Gewinnen ist nicht immer das Wichtigste

Im Familienrecht gibt es selten klassische Sieger oder Verlierer, besonders wenn Kinder involviert sind. Ein vermeintlicher Sieg vor Gericht, der auf Kosten einer dauerhaften Zerstörung der Kommunikation zwischen den Eltern errungen wird, schadet letztlich dem Kind. Das Ziel sollte immer eine nachhaltige, befriedigende Lösung sein, mit der alle Beteiligten auch Jahre nach der Scheidung leben können. Eine einvernehmliche Regelung ist oft der wahre Gewinn für die Zukunft der gesamten Familie.

Ein langwieriger Rechtsstreit hinterlässt oft verbrannte Erde und erschwert eine spätere Kommunikation auf der Elternebene dauerhaft. Die Erfahrung zeigt, dass durch zähe gerichtliche Auseinandersetzungen erzwungene Urteile selten zu echtem Rechtsfrieden führen. Wahre Professionalität und Verantwortung zeigen sich darin, auch in emotional aufgeladenen Momenten kompromissbereit zu bleiben.

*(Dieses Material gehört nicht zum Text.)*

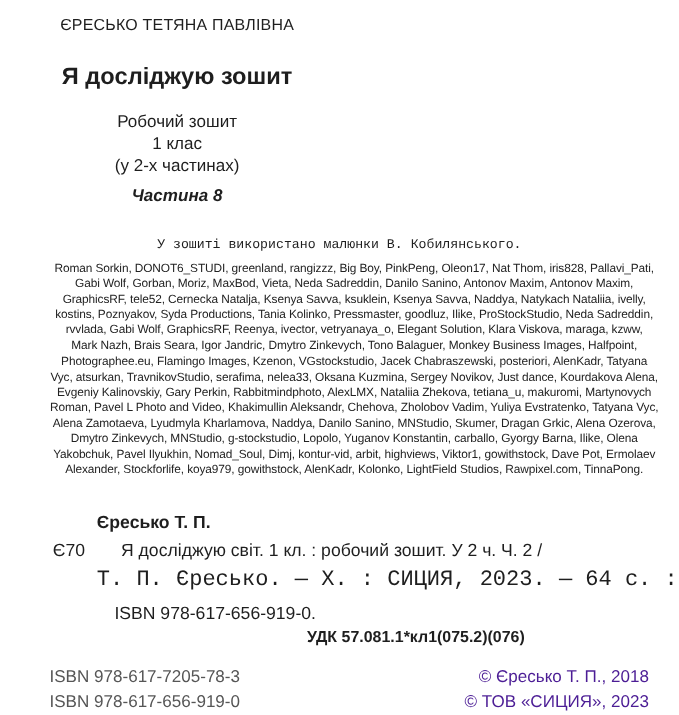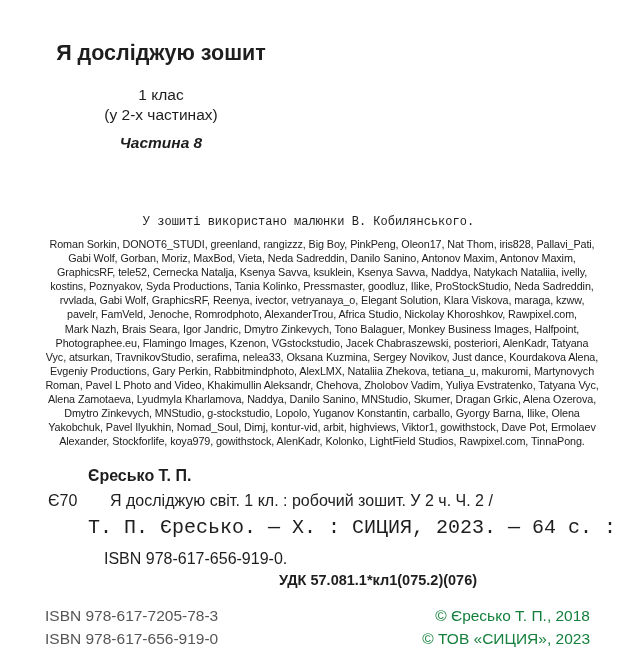--- a/index.html
+++ b/index.html
@@ -28,50 +28,51 @@
   
   .card-author { position: absolute; left: 88px; top: 467px; font-size: 16px; font-weight: 700; white-space: nowrap; }
   .card-code   { position: absolute; left: 48px; top: 492px; font-size: 16px; white-space: nowrap; }
   .card-desc1  { position: absolute; left: 110px; top: 492px; font-size: 16px; white-space: nowrap; text-align: center; }
   .card-desc2  { position: absolute; left: 88px; top: 516px; font-size: 20px; white-space: nowrap; font-family: Liberation Mono, monospace; }
   .card-isbn   { position: absolute; left: 104px; top: 550px; font-size: 16px; white-space: nowrap; }
   .card-udc    { position: absolute; left: 279px; top: 572px; font-size: 14.5px; font-weight: 700; white-space: nowrap; }
 
   
   .footer-left  { position: absolute; left: 45px; top: 605px; font-size: 15.5px; line-height: 22.5px; color: #565656; }
-  .footer-right { position: absolute; right: 27px; top: 605px; font-size: 15.5px; line-height: 22.5px; text-align: right; color: #15803d; }
+  .footer-right { position: absolute; right: 27px; top: 605px; font-size: 15.5px; line-height: 22.5px; text-align: right; color: #4c1d95; }
   .footer-left div, .footer-right div { white-space: nowrap; text-align: right; }
 </style>
 </head>
 <body>
 
 <main>
 
   <section class="masthead">
+    <div class="author-caps">ЄРЕСЬКО ТЕТЯНА ПАВЛІВНА</div>
     <div class="book-title">Я досліджую зошит</div>
     <div class="subtitles">
+      <div>Робочий зошит</div>
       <div>1 клас</div>
       <div>(у 2-х частинах)</div>
     </div>
     <div class="edition">Частина 8</div>
   </section>
 
   <section class="credits">
     <div class="credit-note">У зошиті використано малюнки В. Кобилянського.</div>
     <div class="contributors">
       <div class="contrib-line">Roman Sorkin, DONOT6_STUDI, greenland, rangizzz, Big Boy, PinkPeng, Oleon17, Nat Thom, iris828, Pallavi_Pati,</div>
       <div class="contrib-line">Gabi Wolf, Gorban, Moriz, MaxBod, Vieta, Neda Sadreddin, Danilo Sanino, Antonov Maxim, Antonov Maxim,</div>
       <div class="contrib-line">GraphicsRF, tele52, Cernecka Natalja, Ksenya Savva, ksuklein, Ksenya Savva, Naddya, Natykach Nataliia, ivelly,</div>
       <div class="contrib-line">kostins, Poznyakov, Syda Productions, Tania Kolinko, Pressmaster, goodluz, Ilike, ProStockStudio, Neda Sadreddin,</div>
       <div class="contrib-line">rvvlada, Gabi Wolf, GraphicsRF, Reenya, ivector, vetryanaya_o, Elegant Solution, Klara Viskova, maraga, kzww,</div>
-      <div class="contrib-line">pavelr, FamVeld, Jenoche, Romrodphoto, AlexanderTrou, Africa Studio, Nickolay Khoroshkov, Rawpixel.com,</div>
       <div class="contrib-line">Mark Nazh, Brais Seara, Igor Jandric, Dmytro Zinkevych, Tono Balaguer, Monkey Business Images, Halfpoint,</div>
       <div class="contrib-line">Photographee.eu, Flamingo Images, Kzenon, VGstockstudio, Jacek Chabraszewski, posteriori, AlenKadr, Tatyana</div>
       <div class="contrib-line">Vyc, atsurkan, TravnikovStudio, serafima, nelea33, Oksana Kuzmina, Sergey Novikov, Just dance, Kourdakova Alena,</div>
-      <div class="contrib-line">Evgeniy Productions, Gary Perkin, Rabbitmindphoto, AlexLMX, Nataliia Zhekova, tetiana_u, makuromi, Martynovych</div>
+      <div class="contrib-line">Evgeniy Kalinovskiy, Gary Perkin, Rabbitmindphoto, AlexLMX, Nataliia Zhekova, tetiana_u, makuromi, Martynovych</div>
       <div class="contrib-line">Roman, Pavel L Photo and Video, Khakimullin Aleksandr, Chehova, Zholobov Vadim, Yuliya Evstratenko, Tatyana Vyc,</div>
       <div class="contrib-line">Alena Zamotaeva, Lyudmyla Kharlamova, Naddya, Danilo Sanino, MNStudio, Skumer, Dragan Grkic, Alena Ozerova,</div>
       <div class="contrib-line">Dmytro Zinkevych, MNStudio, g-stockstudio, Lopolo, Yuganov Konstantin, carballo, Gyorgy Barna, Ilike, Olena</div>
       <div class="contrib-line">Yakobchuk, Pavel Ilyukhin, Nomad_Soul, Dimj, kontur-vid, arbit, highviews, Viktor1, gowithstock, Dave Pot, Ermolaev</div>
       <div class="contrib-line">Alexander, Stockforlife, koya979, gowithstock, AlenKadr, Kolonko, LightField Studios, Rawpixel.com, TinnaPong.</div>
     </div>
   </section>
 
   <section>
     <div class="card-author">Єресько Т. П.</div>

Gerichtsverfahren im Familienrecht werden oft mit großer Härte geführt. Doch ein scheinbarer Sieg vor Gericht erweist sich häufig als Pyrrhussieg, wenn dadurch die Elternebene dauerhaft zerstört wird. Die Leidtragenden sind in diesen Fällen fast immer die Kinder.

Eine einvernehmliche Regelung, bei der beide Seiten Kompromisse eingehen, ist langfristig stabiler und befriedigender als ein erzwungenes Urteil. Sie ermöglicht es den Eltern, auch in Zukunft als Erziehungsgemeinschaft zu funktionieren.

Mein Ziel ist es daher, Konflikte nach Möglichkeit zu deeskalieren und tragfähige Konsenslösungen zu erarbeiten. Gemeinsam erarbeiten wir Lösungswege, die den familiären Frieden wahren und für alle Beteiligten tragbar sind.